**TASK DESCRIPTION**: Would you return, word for word, the lines of the data below from the line with "total: 2479.80 -> 2480.16" through the line with "subtotal: 1608.00 -> 1408.00", and no others?

[Extracted records]
────────────────────────────────────────

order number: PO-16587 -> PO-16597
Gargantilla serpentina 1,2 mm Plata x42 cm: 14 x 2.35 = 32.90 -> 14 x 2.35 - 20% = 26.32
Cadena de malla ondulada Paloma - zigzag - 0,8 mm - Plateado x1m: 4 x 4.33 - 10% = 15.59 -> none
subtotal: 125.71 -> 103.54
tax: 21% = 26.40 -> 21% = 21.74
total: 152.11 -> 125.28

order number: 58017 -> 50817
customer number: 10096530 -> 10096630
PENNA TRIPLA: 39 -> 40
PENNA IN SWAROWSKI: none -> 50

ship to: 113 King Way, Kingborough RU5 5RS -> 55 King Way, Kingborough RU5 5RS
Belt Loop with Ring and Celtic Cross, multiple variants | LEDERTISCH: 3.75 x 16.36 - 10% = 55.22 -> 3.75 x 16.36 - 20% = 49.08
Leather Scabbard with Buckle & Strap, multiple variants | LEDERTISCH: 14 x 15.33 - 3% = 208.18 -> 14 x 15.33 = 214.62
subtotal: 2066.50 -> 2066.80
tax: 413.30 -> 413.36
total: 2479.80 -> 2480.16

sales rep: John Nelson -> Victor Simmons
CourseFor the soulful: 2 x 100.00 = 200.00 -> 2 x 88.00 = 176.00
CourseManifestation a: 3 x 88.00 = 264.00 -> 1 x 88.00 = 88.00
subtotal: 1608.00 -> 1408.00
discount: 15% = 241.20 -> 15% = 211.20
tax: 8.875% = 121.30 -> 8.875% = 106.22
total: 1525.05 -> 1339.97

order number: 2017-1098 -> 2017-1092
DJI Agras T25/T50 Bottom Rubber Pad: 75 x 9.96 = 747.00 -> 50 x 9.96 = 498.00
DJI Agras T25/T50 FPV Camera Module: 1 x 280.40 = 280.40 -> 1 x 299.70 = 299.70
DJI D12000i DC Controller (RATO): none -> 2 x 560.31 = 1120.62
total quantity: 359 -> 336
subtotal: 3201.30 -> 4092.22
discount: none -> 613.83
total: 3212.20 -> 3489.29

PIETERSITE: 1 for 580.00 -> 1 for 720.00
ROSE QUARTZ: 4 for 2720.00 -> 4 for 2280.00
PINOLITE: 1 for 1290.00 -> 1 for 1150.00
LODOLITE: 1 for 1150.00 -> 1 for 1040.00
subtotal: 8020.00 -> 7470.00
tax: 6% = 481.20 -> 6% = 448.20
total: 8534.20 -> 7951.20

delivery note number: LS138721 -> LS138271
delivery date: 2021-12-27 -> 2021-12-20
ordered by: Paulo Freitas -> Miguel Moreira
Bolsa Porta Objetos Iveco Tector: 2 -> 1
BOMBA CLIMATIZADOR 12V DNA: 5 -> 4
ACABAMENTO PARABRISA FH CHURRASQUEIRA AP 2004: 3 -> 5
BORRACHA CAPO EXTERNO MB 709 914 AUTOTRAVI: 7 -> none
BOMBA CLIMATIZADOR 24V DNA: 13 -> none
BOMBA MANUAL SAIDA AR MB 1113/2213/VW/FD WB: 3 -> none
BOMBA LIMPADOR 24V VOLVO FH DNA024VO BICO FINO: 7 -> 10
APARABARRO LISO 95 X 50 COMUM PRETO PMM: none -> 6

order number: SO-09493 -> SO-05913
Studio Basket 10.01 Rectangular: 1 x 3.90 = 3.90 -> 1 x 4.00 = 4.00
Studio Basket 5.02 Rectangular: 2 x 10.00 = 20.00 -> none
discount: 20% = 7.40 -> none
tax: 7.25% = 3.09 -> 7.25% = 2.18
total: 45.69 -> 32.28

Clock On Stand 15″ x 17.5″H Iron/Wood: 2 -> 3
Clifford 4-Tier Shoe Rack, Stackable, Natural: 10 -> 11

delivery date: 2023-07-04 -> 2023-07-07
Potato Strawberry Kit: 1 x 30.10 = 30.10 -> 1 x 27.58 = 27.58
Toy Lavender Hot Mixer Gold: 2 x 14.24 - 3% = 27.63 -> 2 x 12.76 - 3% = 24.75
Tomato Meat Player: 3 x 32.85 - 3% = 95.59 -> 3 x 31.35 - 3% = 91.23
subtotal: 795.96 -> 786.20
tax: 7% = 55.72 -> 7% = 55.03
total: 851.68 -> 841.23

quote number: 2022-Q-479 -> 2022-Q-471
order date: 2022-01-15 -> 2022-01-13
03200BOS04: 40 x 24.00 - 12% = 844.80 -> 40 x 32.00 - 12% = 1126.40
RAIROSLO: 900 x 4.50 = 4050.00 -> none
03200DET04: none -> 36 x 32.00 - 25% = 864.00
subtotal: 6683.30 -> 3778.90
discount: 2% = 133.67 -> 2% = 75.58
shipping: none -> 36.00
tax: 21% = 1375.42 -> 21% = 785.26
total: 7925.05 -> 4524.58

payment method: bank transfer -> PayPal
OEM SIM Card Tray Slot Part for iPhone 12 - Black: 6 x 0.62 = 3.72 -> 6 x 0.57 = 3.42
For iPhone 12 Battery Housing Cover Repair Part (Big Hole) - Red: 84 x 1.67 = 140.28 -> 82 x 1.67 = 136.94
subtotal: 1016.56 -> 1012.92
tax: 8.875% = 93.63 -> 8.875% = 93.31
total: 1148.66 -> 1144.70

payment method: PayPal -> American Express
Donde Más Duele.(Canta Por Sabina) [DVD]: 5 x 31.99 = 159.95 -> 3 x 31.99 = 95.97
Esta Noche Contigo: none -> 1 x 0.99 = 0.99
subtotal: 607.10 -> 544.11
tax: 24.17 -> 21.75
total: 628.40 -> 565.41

────────────────────────────────────────

**OUTPUT OF THE TASK**:
total: 2479.80 -> 2480.16

sales rep: John Nelson -> Victor Simmons
CourseFor the soulful: 2 x 100.00 = 200.00 -> 2 x 88.00 = 176.00
CourseManifestation a: 3 x 88.00 = 264.00 -> 1 x 88.00 = 88.00
subtotal: 1608.00 -> 1408.00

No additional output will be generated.